The claimant, who was Jewish was dismissed for not showing up to work on Passover despite having booked time off to celebrate the holy day. As the claimant had recently taken time off work for illness, when he was told to self-isolate by the NHS, just weeks into the UK’s first Coronavirus lockdown, the employer asked him to forgo the holiday and attend work. The employer wrote to the Claimant, saying that the holiday could not be authorised, partly because the newly unfolding pandemic was putting unprecedented strain on the workplace. The claimant responded to explain that he needed time off for religious reasons, but a day later the firm responded that it had ‘no alternative’ but to end his employment.
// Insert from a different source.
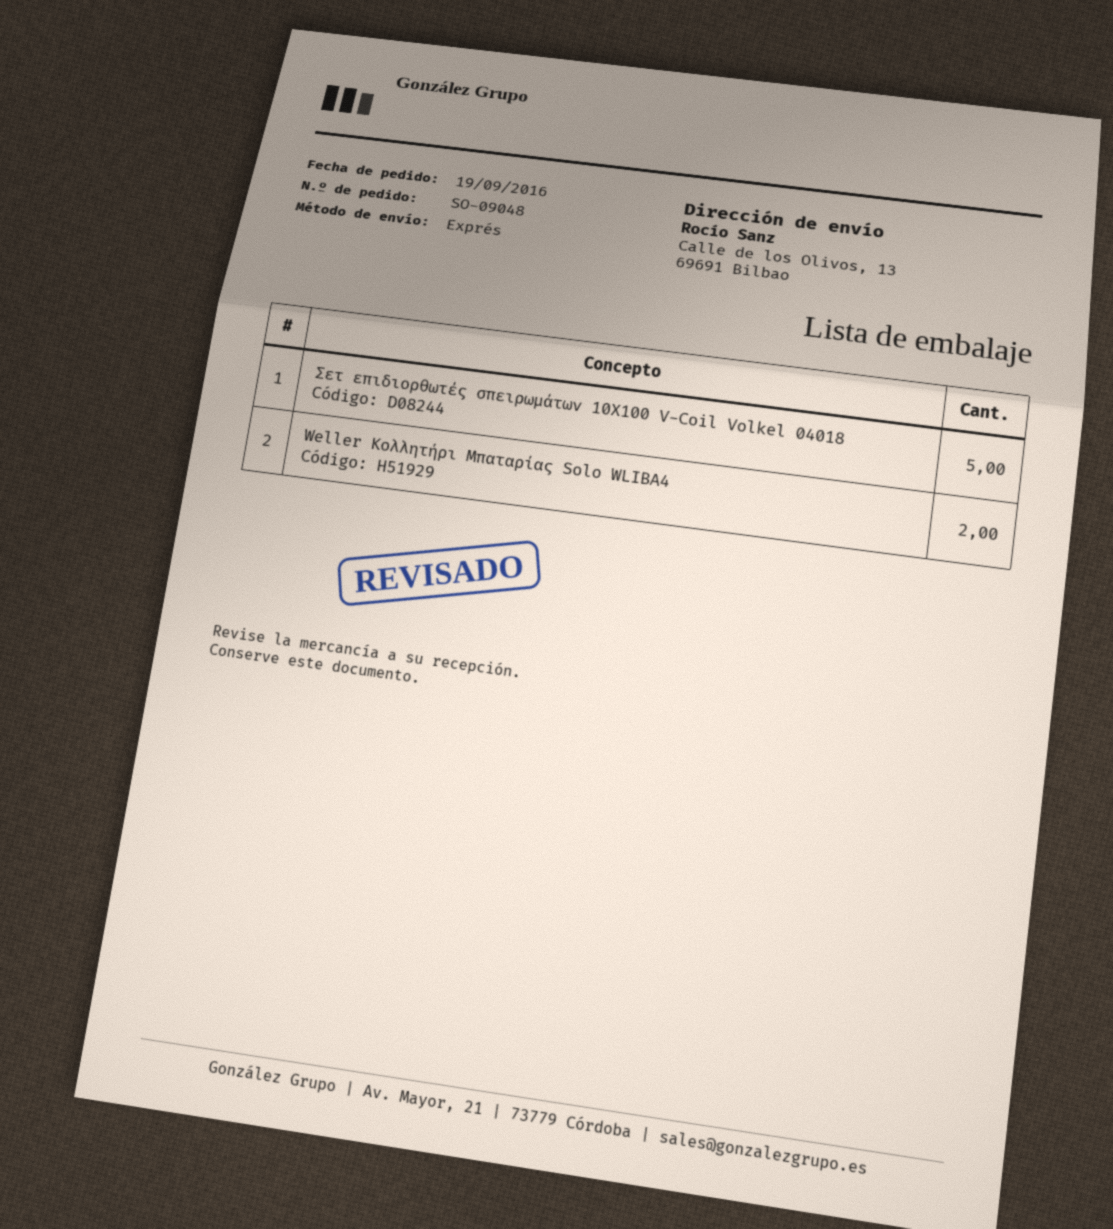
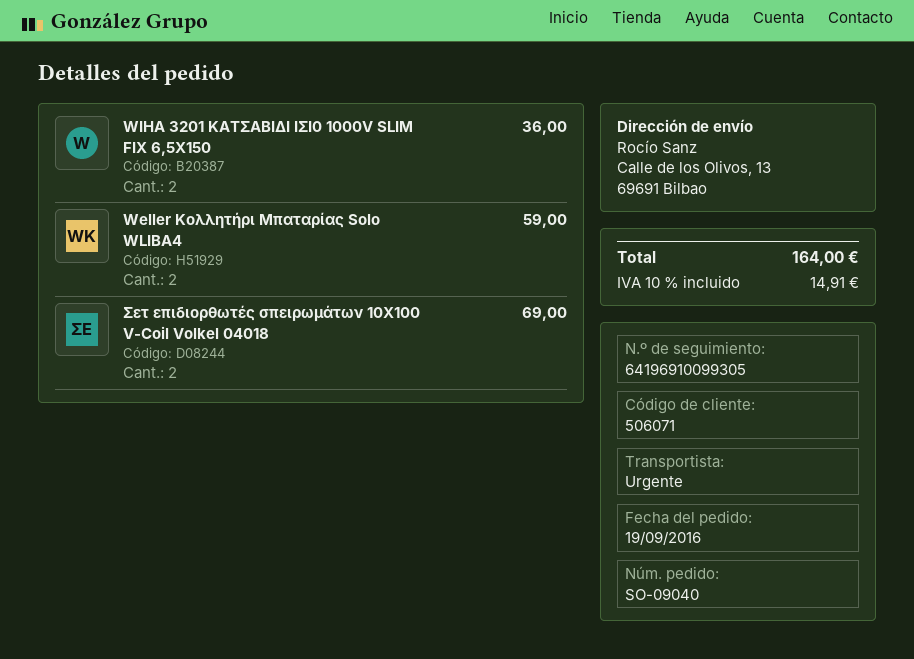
order number: SO-09048 -> SO-09040
Σετ επιδιορθωτές σπειρωμάτων 10X100 V-Coil Volkel 04018: 5 -> 2
WIHA 3201 ΚΑΤΣΑΒΙΔΙ ΙΣΙ0 1000V SLIM FIX 6,5X150: none -> 2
The employment judge accepted that the business had a policy of cancelling leave following sickness absence, but that in doing so the claimant had suffered in comparison to non-Jewish colleagues. The judge stated, ‘The practice of cancelling holidays or facing dismissal requires Jewish employees to choose whether to work when they are not permitted to work or be dismissed.” “That places Jewish employees whose faith requires they do not work on certain days, at a particular disadvantage when instructed to cancel annual leave.”
Whilst accepting that the start of the pandemic was a challenging time for businesses, the judge said employees were still obliged to “behave responsibly and with appropriate understanding towards employees”.
Religion and belief discrimination is illegal in the UK and is listed as a protected characteristic in the Equality Act 2010. It arises when someone is unfairly disadvantaged for reasons related to their religion or their beliefs.
However, employers are under no obligation to automatically give staff time off for religious holidays or festivals, time to pray or a place to pray. Employers should consider requests carefully and sympathetically, be reasonable and flexible where possible, and discuss the request and explore any concerns with the employee.
Refusing a request without a good business reason could amount to discrimination. An employee, in making a request, should be reasonable, flexible, and sympathetic too in considering the demands of their job and the needs of the organisation employing them.